Congress is back. The GOP-controlled House and Senate return today to start what will be an extremely busy session. Senate Majority Leader Mitch McConnell says his chamber will begin by taking the first step in the process of repealing key parts of the Affordable Care Act. Then, it will turn to confirmation of President-elect Trump’s cabinet choices—some of whom will be highly controversial. The House will start off by trying to roll back regulations approved by the Obama Administration.
Ten tax issues to watch this year. TPC’s Howard Gleckman outlines the top tax issues for 2017. Among them: Will Congress pass tax cuts or tax reform? Will lawmakers pass two tax bills by April, as some suggest? Will the rich get tax cuts? How much new debt will the GOP tolerate? How will tax bills be scored? And will business boom under Trumponomics?
There are some wealthy Americans whose taxes would go up under Trump. MarketWatch shows how individual tax filers with gross incomes between $112,500 and $190,150 and married or joint filers with gross incomes between $225,000 and $231,450 would see their marginal tax rate go from 28 percent to 33 percent. Overall, about 20 percent of all American households would see their taxes rise under Trump’s plan, according to TPC.
Casinos and gamblers dodge some tough new IRS reporting rules. In 2015, the IRS proposed toughening reporting requirements for slots and Keno players. But in final regs approved last week, the agency decided to keep the current rules, which require reporting of winnings of $1,200 or more from bingo and slot machines and $1,500 or more from Keno.
More online shoppers will be paying sales taxes. Online retail giant Amazon has begun collecting sales taxes in four more states--Iowa, Louisiana, Nebraska, and Utah.

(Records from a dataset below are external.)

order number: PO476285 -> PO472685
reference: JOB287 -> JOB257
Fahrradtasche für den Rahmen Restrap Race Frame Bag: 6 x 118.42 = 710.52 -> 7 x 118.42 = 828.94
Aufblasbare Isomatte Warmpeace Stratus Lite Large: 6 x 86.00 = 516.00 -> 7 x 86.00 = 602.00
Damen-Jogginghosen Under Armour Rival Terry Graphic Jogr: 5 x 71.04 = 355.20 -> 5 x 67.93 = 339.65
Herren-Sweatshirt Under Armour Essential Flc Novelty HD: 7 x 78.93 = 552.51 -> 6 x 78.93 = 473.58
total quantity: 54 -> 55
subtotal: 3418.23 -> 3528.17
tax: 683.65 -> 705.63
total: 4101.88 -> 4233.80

For example, the New Year sees Amazon collecting Utah’s 4.7 percent sales tax on purchases, as well as any local option sales taxes. Utah has lost as much as $200 million a year in tax revenue in large part because so few of its online shoppers report their purchases. Amazon is now collecting sales tax in 32 states.
From Russia: A tax. Russia began 2017 by levying an 18 percent value-added tax on foreign companies engaged in online sales of electronic content. Russian companies using foreign marketplaces for selling content may have to pay the VAT twice.